This engaging conversation takes place just as Alessandro’s appointment to his current role was announced. He shares his insights and reflections on his career to date, along with advice for others on how to be an empathetic and people-focused leader at work.
For some fascinating insights and a glimpse into Alessandro’s forward-thinking approach to hybrid working, take a listen today.
Show notes, links and transcript for this episode:
[00:00:01.610] – Alessandro Ventura
I definitely believe that having the right tools, but also having the right mindset can really help stimulating creativity whenever and wherever it happens. For some people, they need to be in a particular environment to stimulate their creativity. For other people, it’s the moment that matters. So how can we, through technology, be able to capture that level of creativity, stimulate that level of creativity, and then enable the collaboration that can boost that creativity?

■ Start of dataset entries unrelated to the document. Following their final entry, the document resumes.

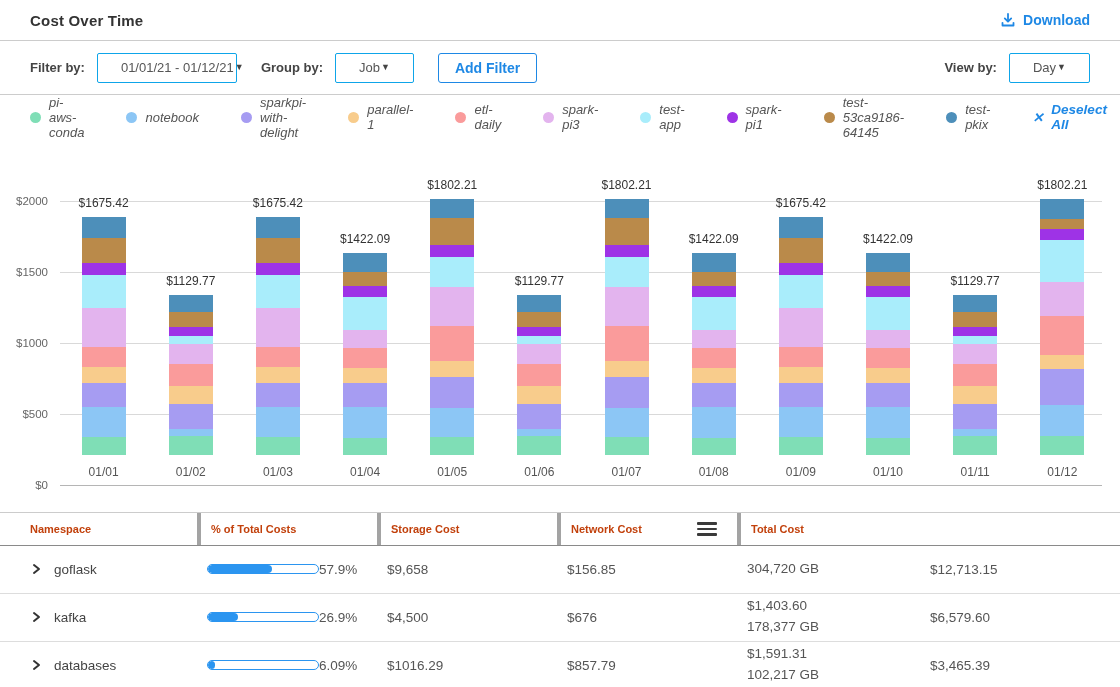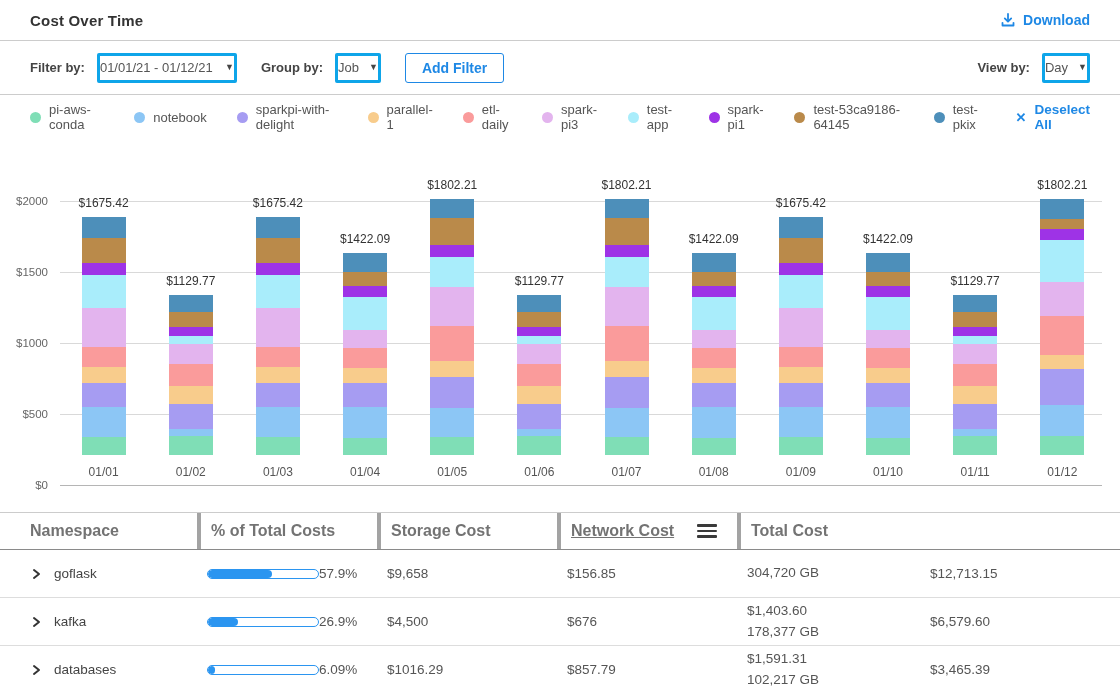"01/01/21 - 01/12/21" .select { border: 3px solid #0ea5e9 -> 1px solid #0ea5e9; gap: 10px -> 1px; padding: 0 0 -> 0 23px }
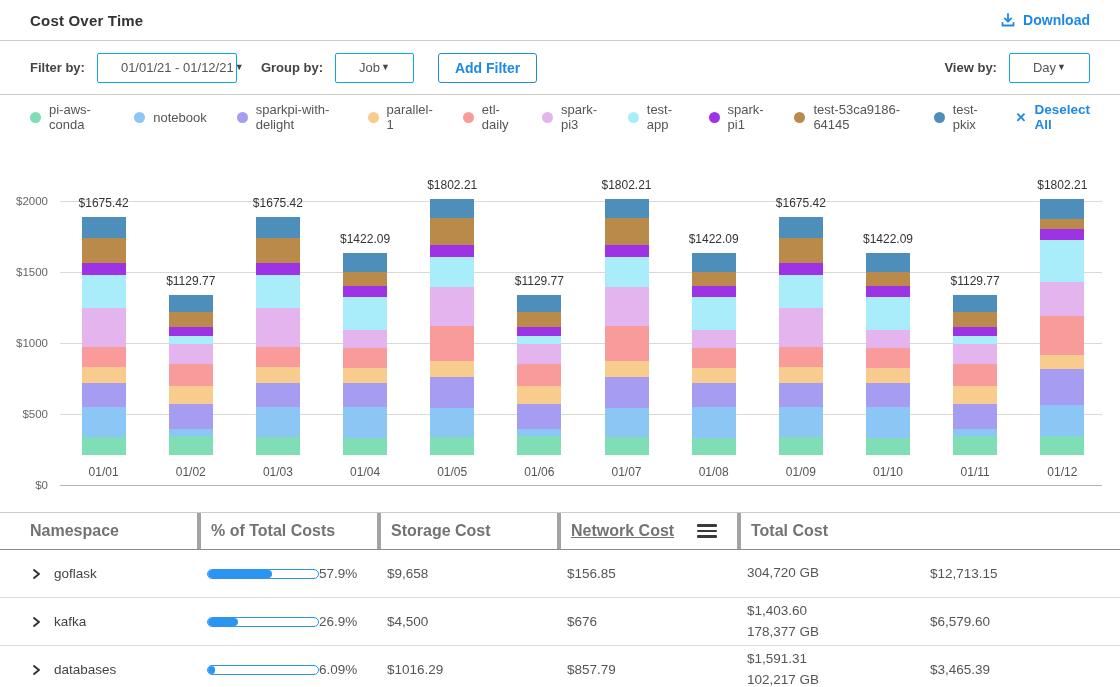"pi-aws-conda" .legend { font-style: none -> italic; gap: 30px -> 42px }
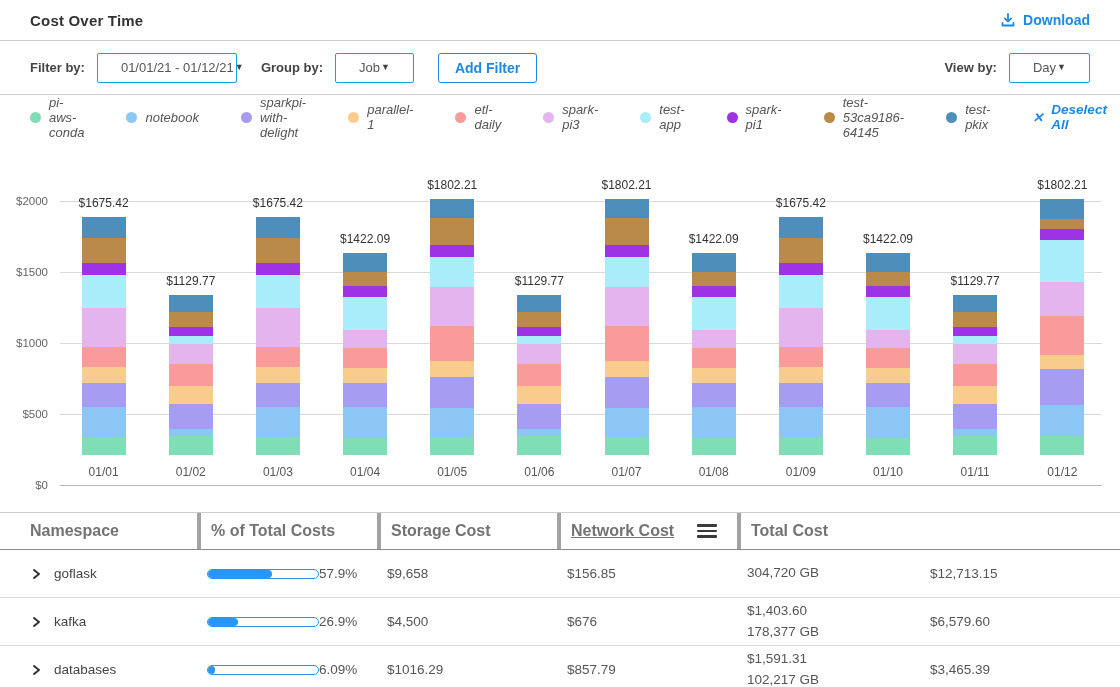"Namespace" .th { color: #737373 -> #c2410c; font-size: 16px -> 11px }
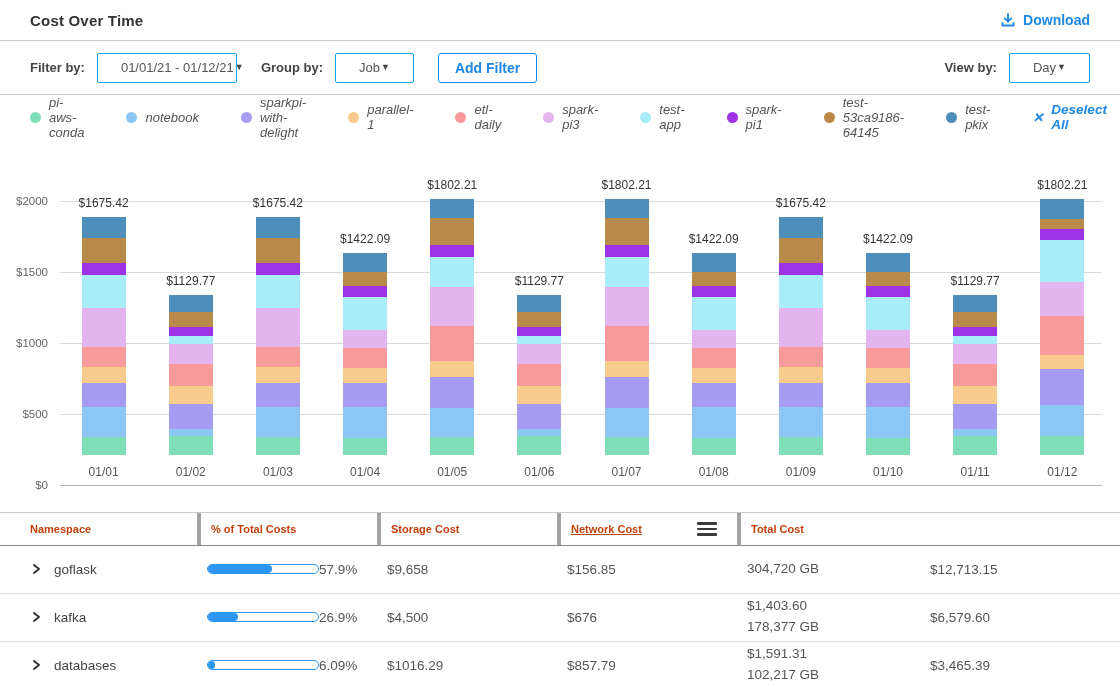"Network Cost" .th.network { text-decoration: underline -> none }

[00:00:35.460] – Nancy Goebel
Each morning I start my day by scanning news headlines and social feeds. A couple of months ago, I came across an interesting article in Futureforum.com about building organizational culture in a hybrid world. And of course that’s amid all of the counter media that talks about return to office initiatives that are challenging the nature of remote working for some organizations in a very bold fashion. The article itself featured then CIO and VP of Analytics and Business Services for Unilever North America, Alessandro Ventura. I’m someone who is always on the hunt for interesting voices to feature on this podcast, and we approached Alessandro to join us to chat about his passions and priorities, his career trajectory, and of course, the importance of building organizational culture in a hybrid world. Little did we know that in preparing for today’s conversation that news of his appointment to Global VP of Technology Transformation at Unilever would be announced on social this morning. I have to say, this was the best combination of an exciting, enjoyable, and humbling conversation with Alessandro, or Ali as those people closest to him call him. And on such a fateful day.
[00:02:17.710] – Nancy Goebel
Join me now in conversation with an impactful, intelligent and passionate people leader who is all about making the digital headquarters at Unilever an enjoyable, enabling, and effective place to nurture not only corporate culture, but also to help deliver business results.
[00:02:38.470] – Nancy Goebel
This is Nancy Goebel, DWG’s Chief Executive and your host. As always, Digital Workplace Impact is brought to you by Digital Workplace Group. Happy listening.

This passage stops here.